------ Given data ------
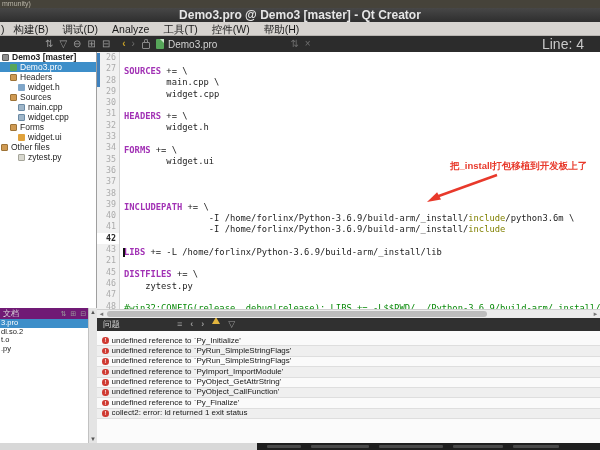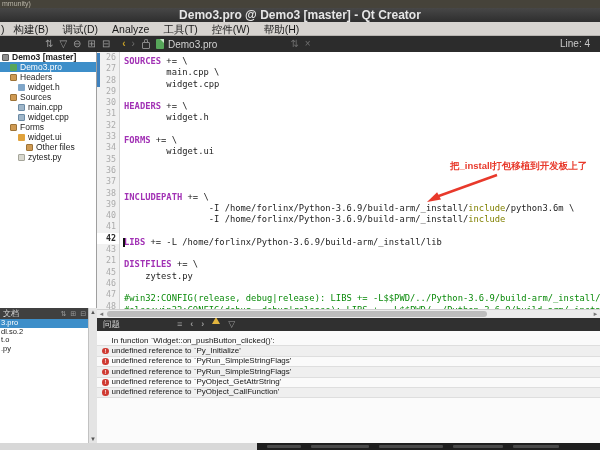"Line: 4" #line-indicator { font-size: 10px -> 14px; right: 10px -> 16px }
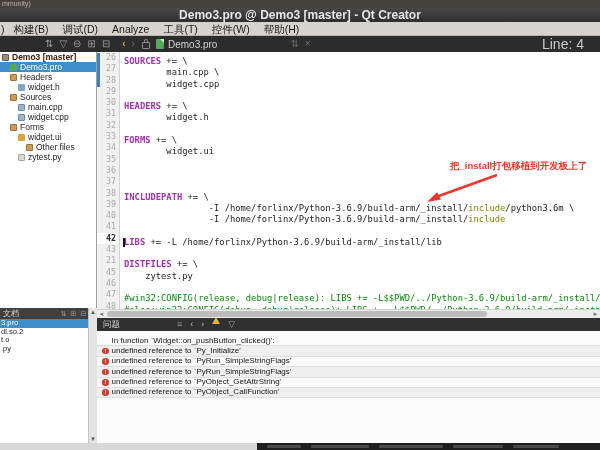"SOURCES += \" #code-lines { top: 4px -> 14px }
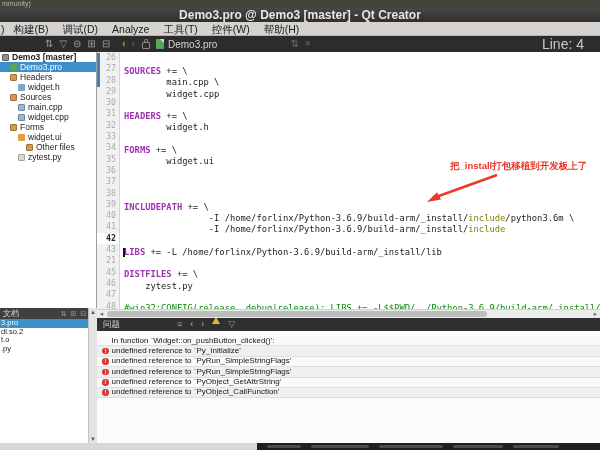"Other files" div.tree-row { padding-left: 26px -> 1px }
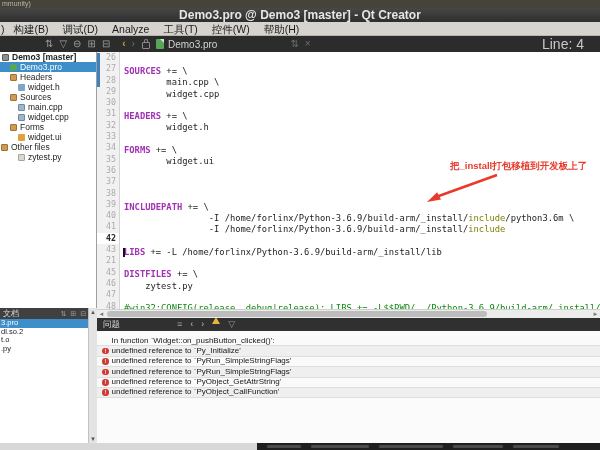"文档" #docs-header { background: #404040 -> #701a75 }
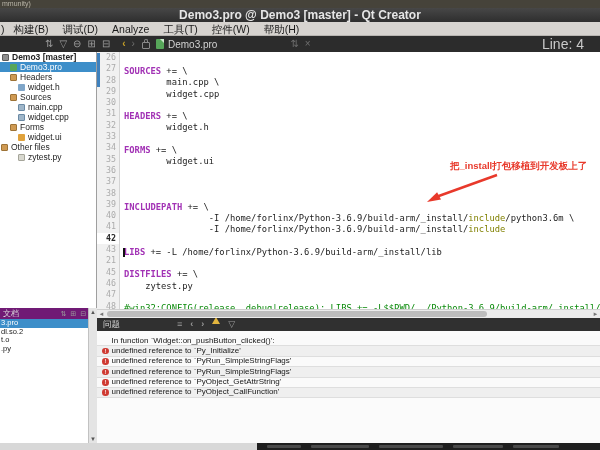"In function" div.issue-row { html: <div> <span></span> <span>In function `Widget::on_pushButton_clicked()':</span> </div> -> none }
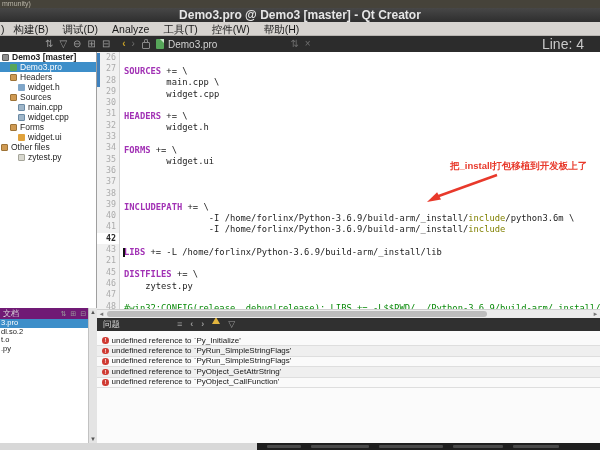"undefined reference to `PyImport_ImportModule'" div.issue-row { html: none -> <div> <span>!</span> <span>undefined reference to `PyImport_ImportModule'</span> </div> }
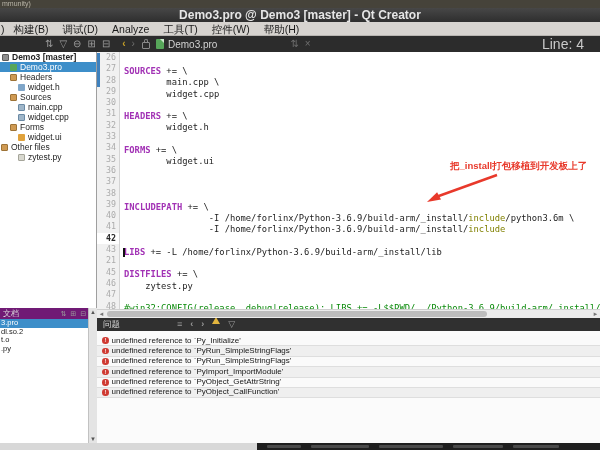"undefined reference to `Py_Finalize'" div.issue-row { html: none -> <div> <span>!</span> <span>undefined reference to `Py_Finalize'</span> </div> }
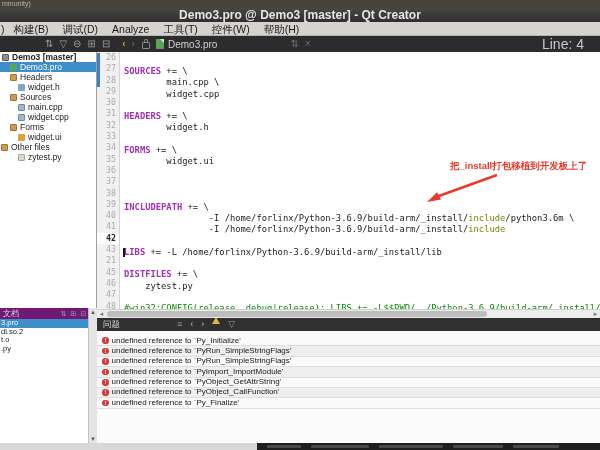"collect2: error: ld returned 1" div.issue-row { html: none -> <div> <span>!</span> <span>collect2: error: ld returned 1 exit status</span> </div> }
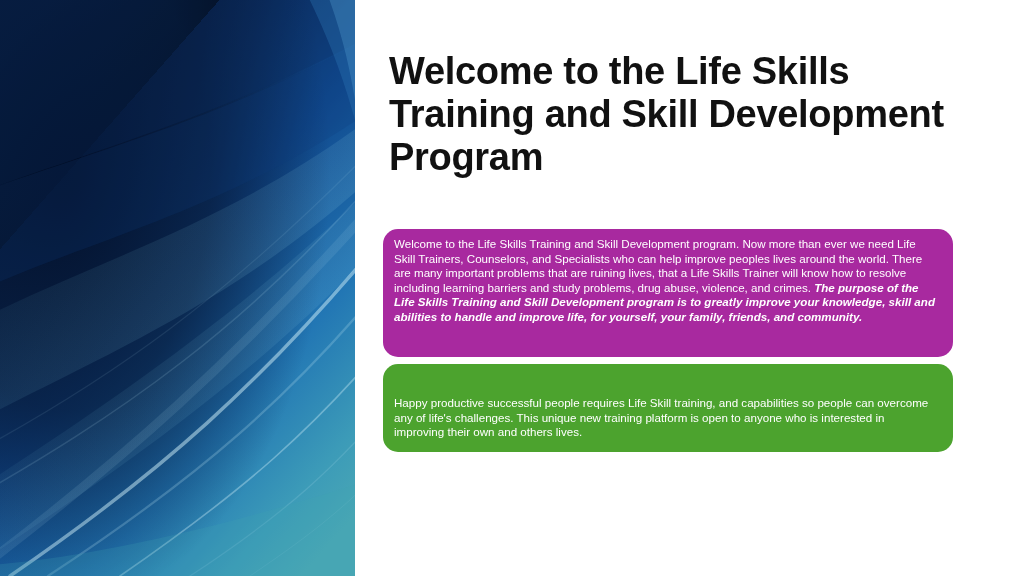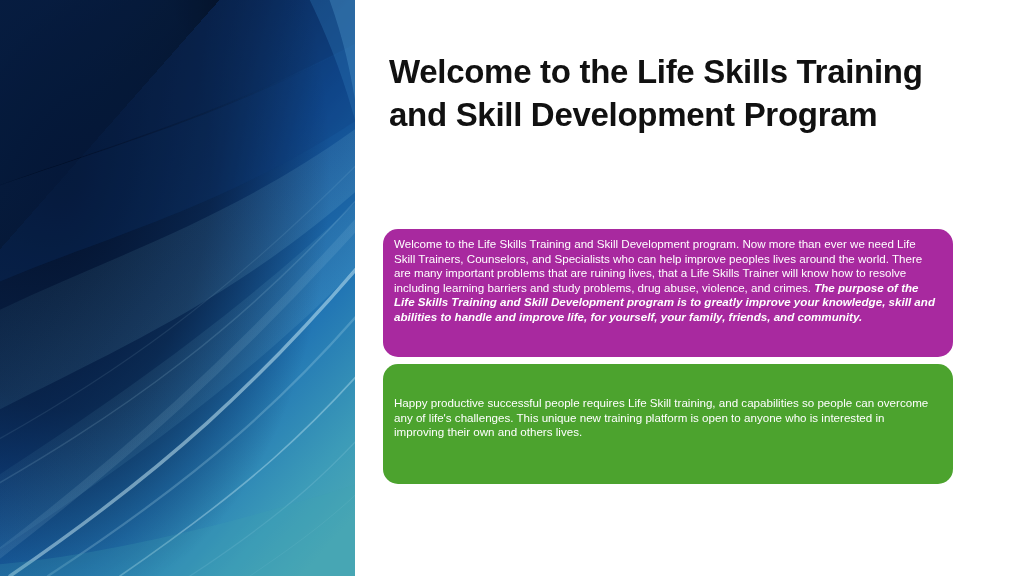"Welcome to the Life Skills Training and Skill Development Program" .title { font-size: 33px -> 38px }
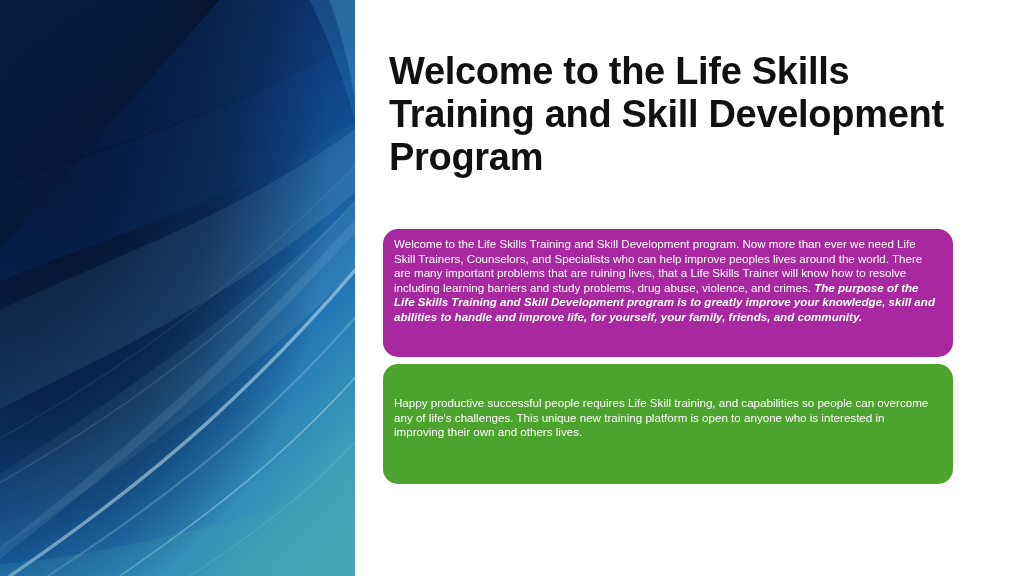"Happy productive successful people" .card-green { height: 120px -> 88px }
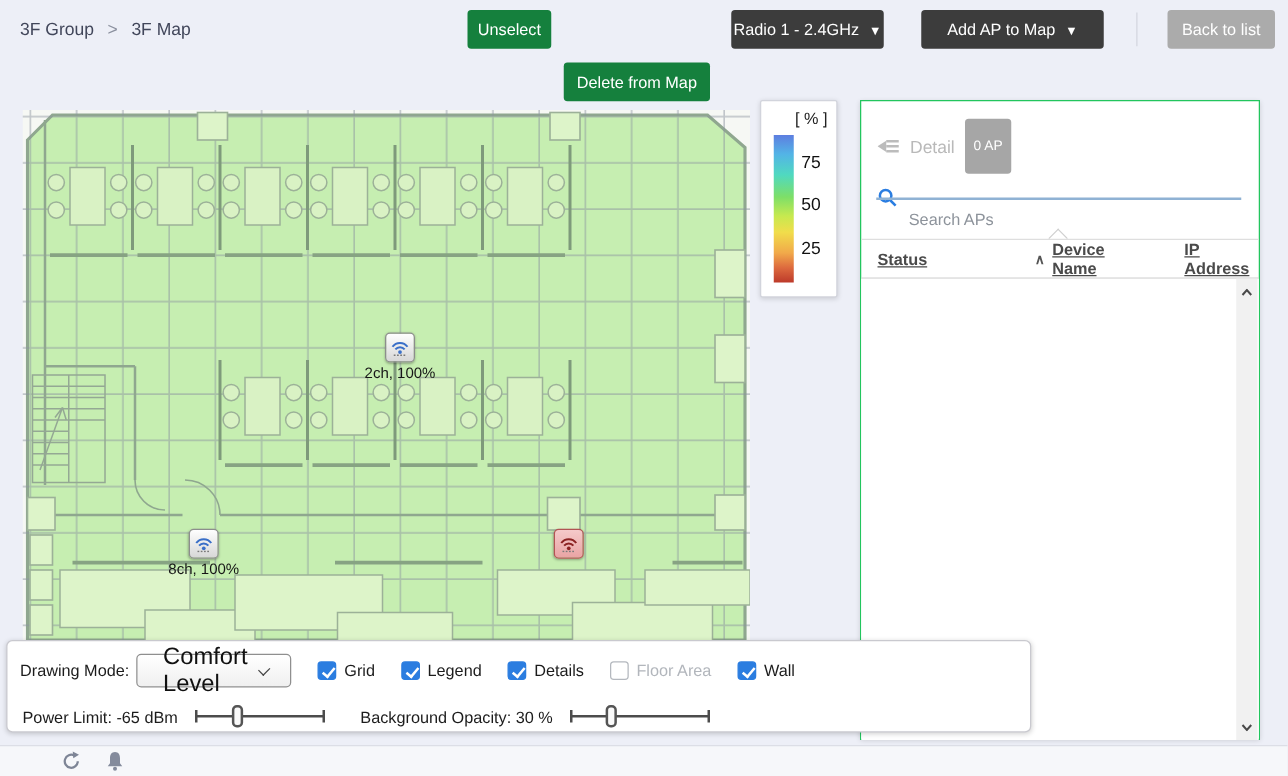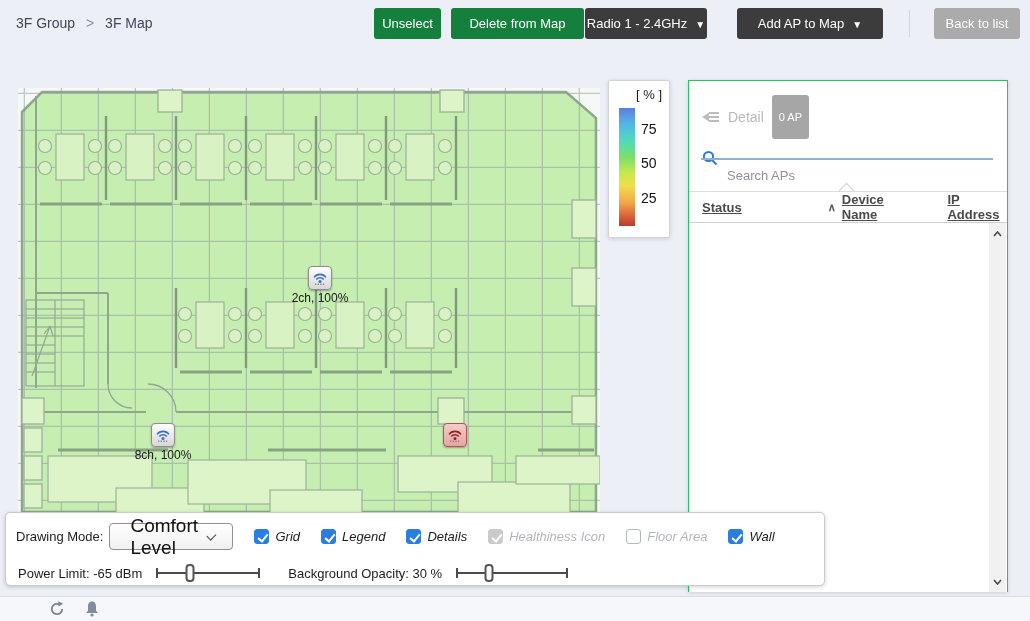"Delete from Map" button.btn { margin-top: none -> 42px; width: 133px -> 117px }
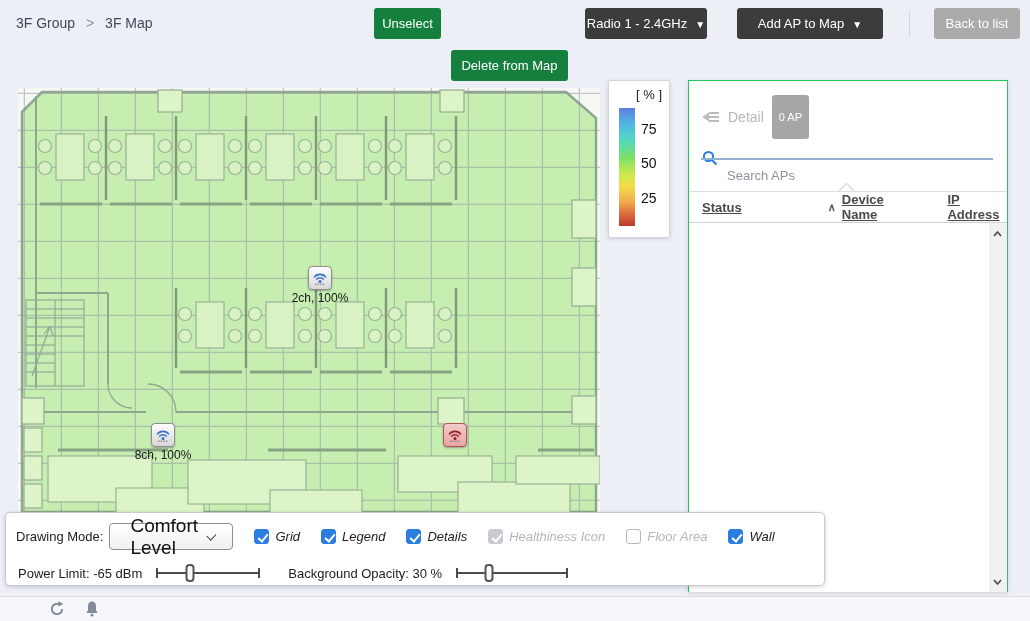"Grid" .cb { font-style: italic -> none }
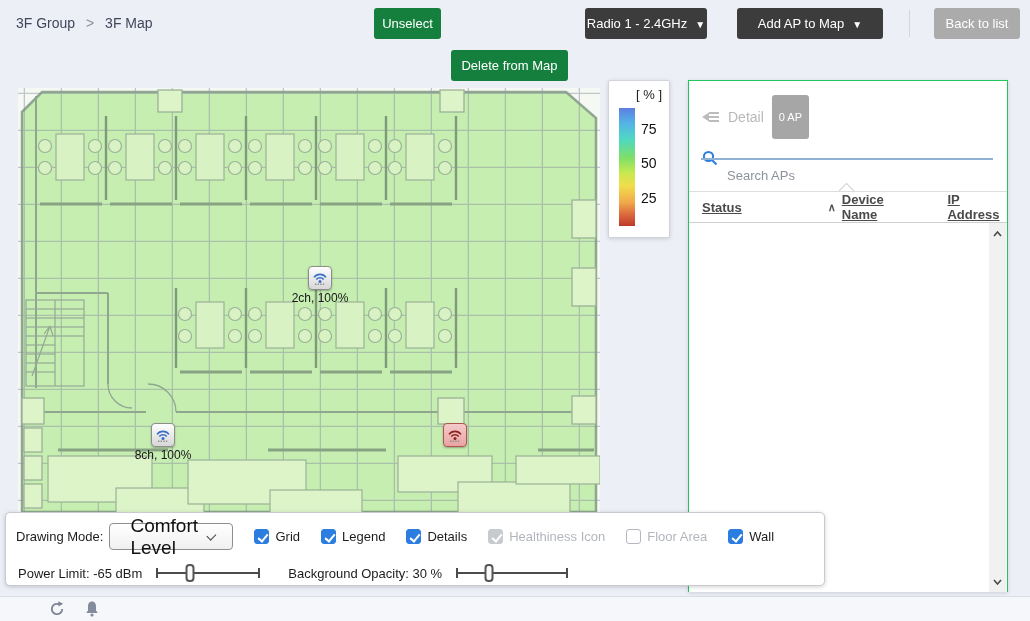"Healthiness Icon" label.cb { html: <label> <span></span> <span>Healthiness Icon</span> </label> -> none }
------
_What the exercise asks_
Could you reproduce every record above exactly, leaving out any pictures?

_Response box_
"Line: 4" #line-indicator { font-size: 10px -> 14px; right: 10px -> 16px }
"SOURCES += \" #code-lines { top: 4px -> 14px }
"Other files" div.tree-row { padding-left: 26px -> 1px }
"文档" #docs-header { background: #404040 -> #701a75 }
"In function" div.issue-row { html: <div> <span></span> <span>In function `Widget::on_pushButton_clicked()':</span> </div> -> none }
"undefined reference to `PyImport_ImportModule'" div.issue-row { html: none -> <div> <span>!</span> <span>undefined reference to `PyImport_ImportModule'</span> </div> }
"undefined reference to `Py_Finalize'" div.issue-row { html: none -> <div> <span>!</span> <span>undefined reference to `Py_Finalize'</span> </div> }
"collect2: error: ld returned 1" div.issue-row { html: none -> <div> <span>!</span> <span>collect2: error: ld returned 1 exit status</span> </div> }
"Welcome to the Life Skills Training and Skill Development Program" .title { font-size: 33px -> 38px }
"Happy productive successful people" .card-green { height: 120px -> 88px }
"Delete from Map" button.btn { margin-top: none -> 42px; width: 133px -> 117px }
"Grid" .cb { font-style: italic -> none }
"Healthiness Icon" label.cb { html: <label> <span></span> <span>Healthiness Icon</span> </label> -> none }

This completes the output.